There are times brands can still throw a curveball at me. When I received the announcement of the Jo Malone Bloomsbury Collection I was expecting something completely in keeping with the brand aesthetic developed over twenty years. The creative team at Jo Malone asked perfumer Yann Vasnier to make a set of five perfumes to represent the early Twentieth Century collection of intellectuals known as the Bloomsbury Group. Based in the London section bearing the same name it has taken on mythological import in the hundred years since its founding. I can’t say the five fragrances do much to remind me of a Lost Generation salon. What they do display is M. Vasnier’s versatility on his first work for the brand.

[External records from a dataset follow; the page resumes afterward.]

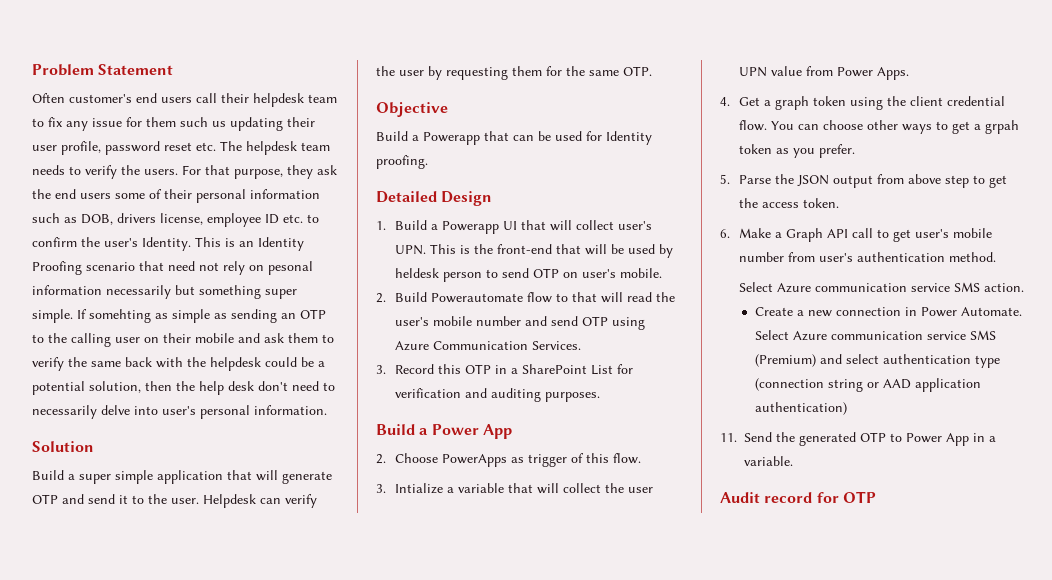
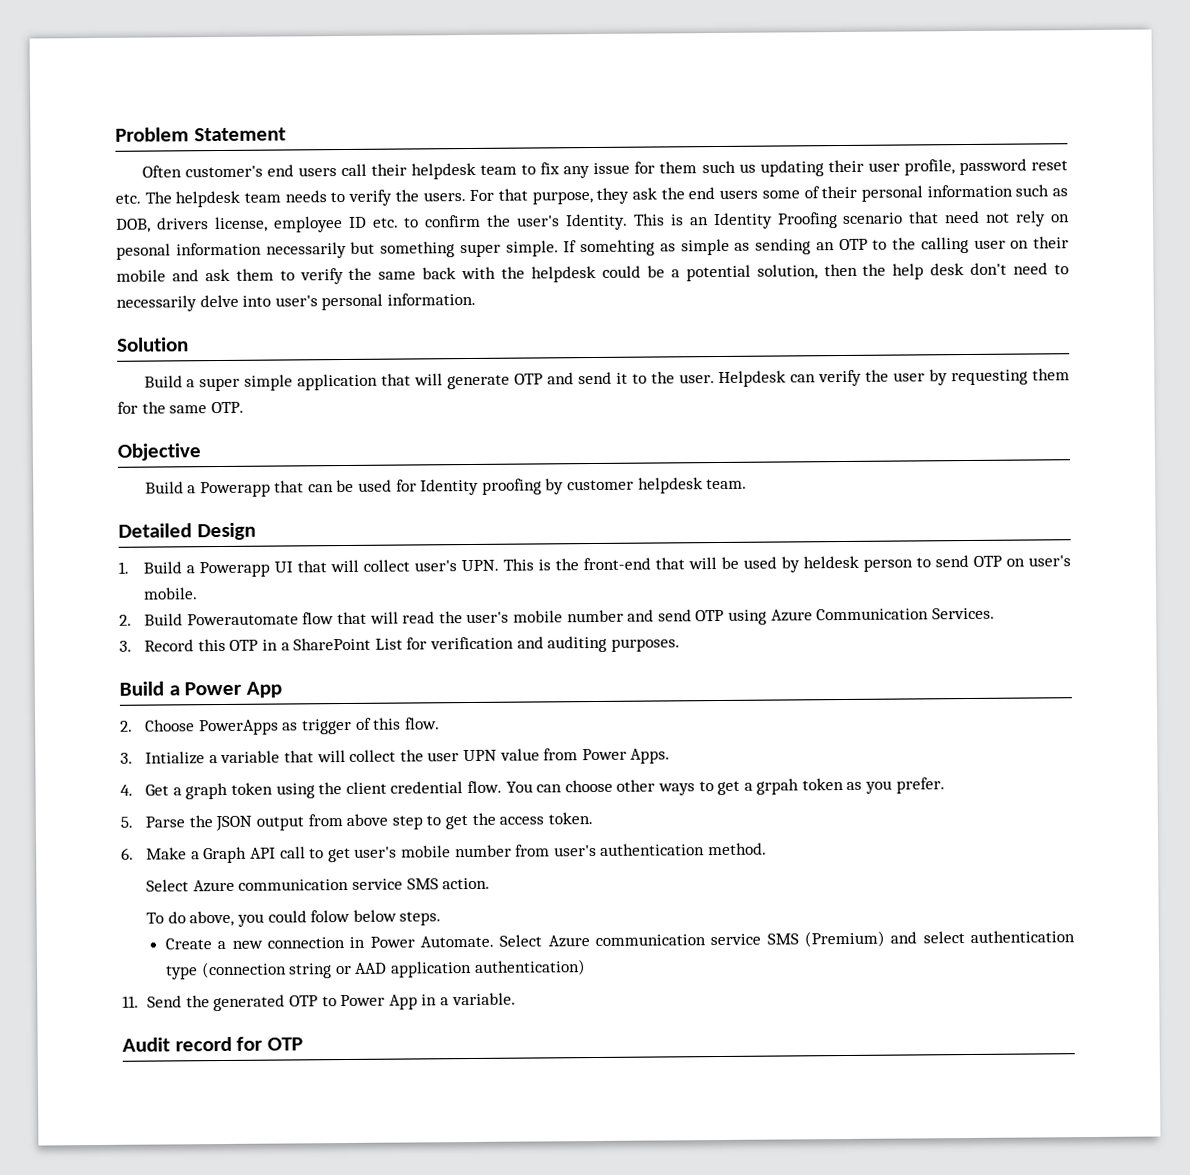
- Build a Powerapp that can be used for Identity proofing.
+ Build a Powerapp that can be used for Identity proofing by customer helpdesk team.
- 2. Build Powerautomate flow to that will read the user's mobile number and send OTP using Azure Communication Services.
+ 2. Build Powerautomate flow that will read the user's mobile number and send OTP using Azure Communication Services.
+ To do above, you could folow below steps.

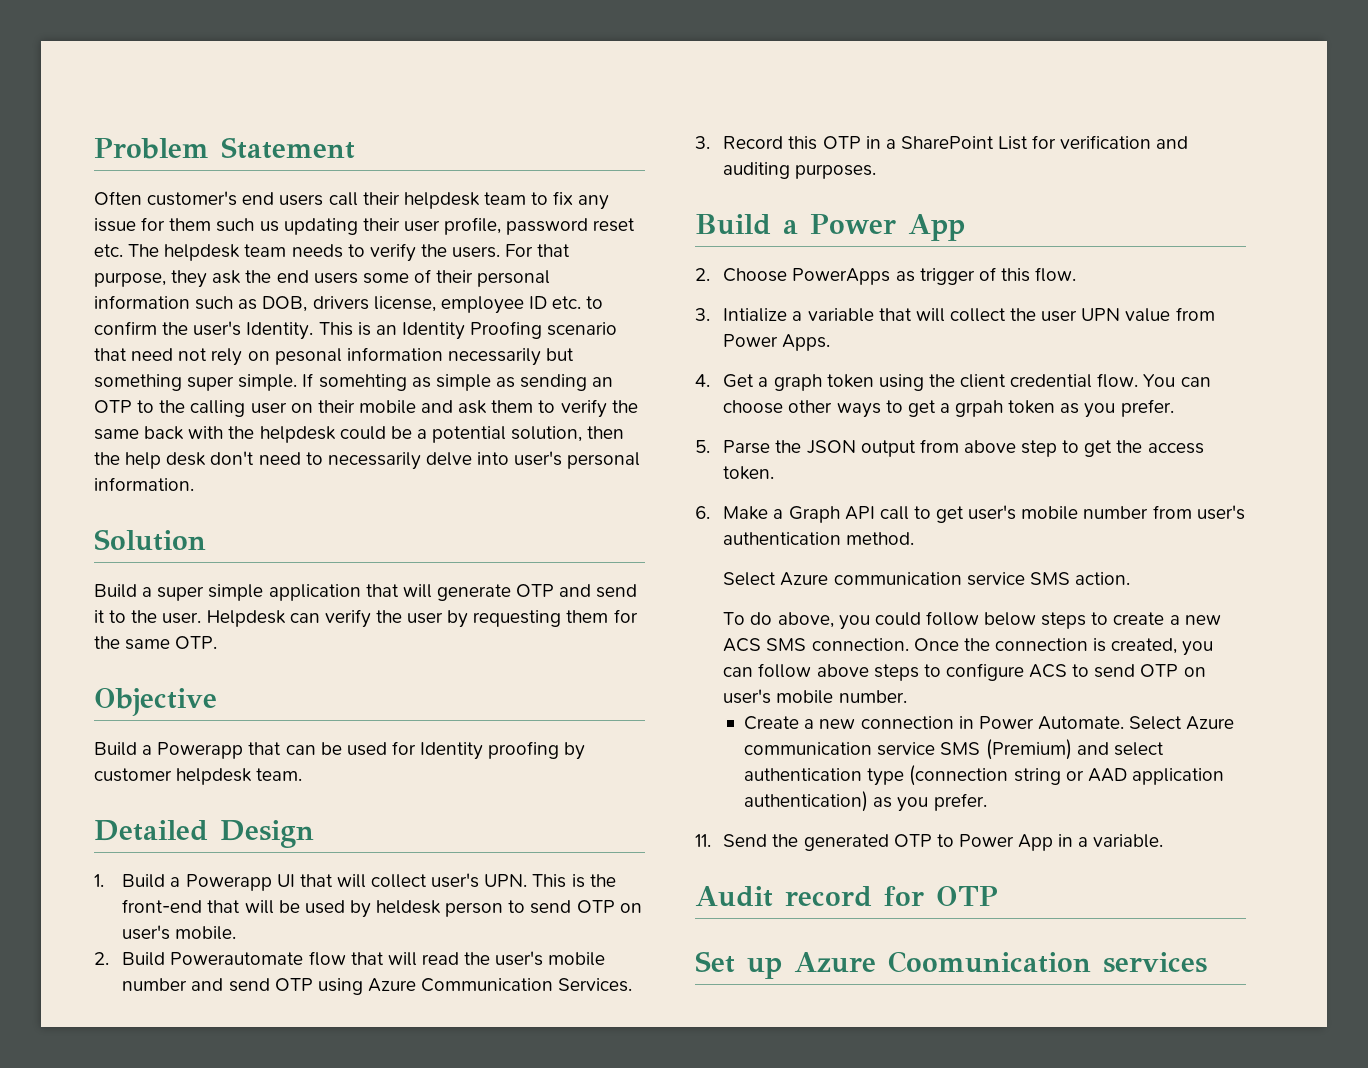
- To do above, you could folow below steps.
+ To do above, you could follow below steps to create a new ACS SMS connection. Once the connection is created, you can follow above steps to configure ACS to send OTP on user's mobile number.
- Select Azure communication service SMS (Premium) and select authentication type (connection string or AAD application authentication)
+ Select Azure communication service SMS (Premium) and select authentication type (connection string or AAD application authentication) as you prefer.
+ Set up Azure Coomunication services

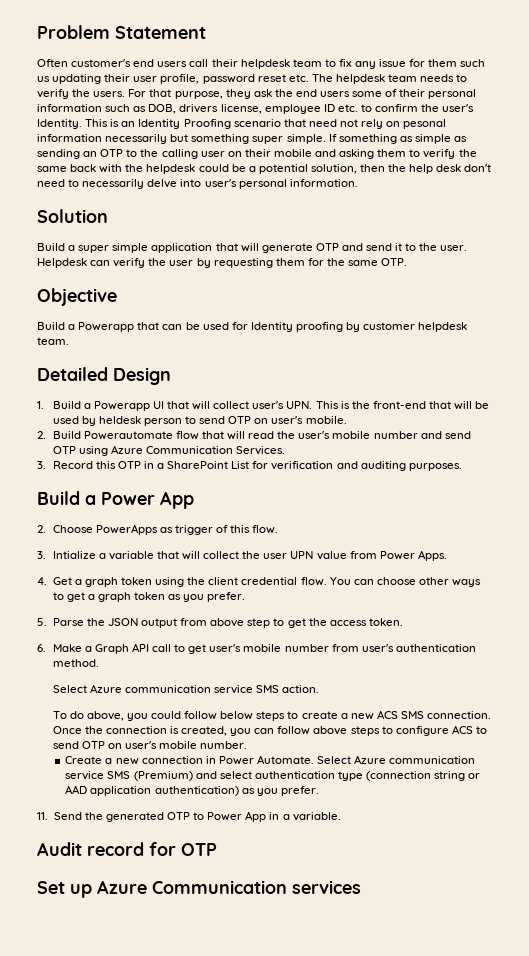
- If somehting as simple as sending an OTP to the calling user on their mobile and ask them to verify the same back with the helpdesk could be a potential solution, then the help desk don't need to necessarily delve into user's personal information.
+ If something as simple as sending an OTP to the calling user on their mobile and asking them to verify the same back with the helpdesk could be a potential solution, then the help desk don't need to necessarily delve into user's personal information.
- You can choose other ways to get a grpah token as you prefer.
+ You can choose other ways to get a graph token as you prefer.
- Set up Azure Coomunication services
+ Set up Azure Communication services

One thing M. Vasnier manages to do throughout all five perfumes is to take a titular note that you expect to have some depth instead are presented in an opaquer form. Which for people who shy away from the hi-test version might find these to be at a different intensity allowing you to relax in to it. Blue Hyacinth is a dewy spring version of hyacinth planted in moist earth. Garden Lilies goes for a waterier effect as the lilies in the name are waterlilies instead of the ones found in floral arrangements. Leather & Artemesia matches a suede leather accord with a light licorice-like note. Tobacco & Mandarin also lives up to its name with little else around and made transparent. All the above is typical Jo Malone kind of perfumes. The one which stood out for me and feels like little else in the entire Jo Malone collection is Whisky & Cedarwood.
If you’ve ever visited a whisky distillery they will tell you during the aging in barrels there are two parts of what happens during that process. The amount of whisky that evaporates is called the Angel’s Share. The whisky that soaks in to the wood of the barrel is called The Devil’s Cut. Whisky & Cedarwood is a perfume of The Devil’s Cut.
M. Vasnier opens with allspice as the contrast for the whisky accord. I must complement M. Vasnier on employing a whisky accord which is not overwhelming in its booziness. Instead this is whisky almost as smelled from the person next to you at the bar. The cedar comes next completing the whisky soaked wood milieu. This is where the Devil gets his due. It is also where Whisky & Cedarwood lingers for quite a while until late in the development. That is where a truly odd high gloss waxed wood accord transforms the wood from barrel to bookcase. It works well but it feels so edgy for a line which does not usually willingly come close to that.
Whisky & Cedarwood has 8-10 hour longevity and moderate sillage.
If you are a Jo Malone fan I think the Bloomsbury Collection is worth seeking out to see if there is one which grabs you. Overall, I liked all five but Whisky & Cedarwood is the one I wanted to belly up to the bar with and share a drink with the Devil.
Disclosure: This review was based on samples provided by Jo Malone.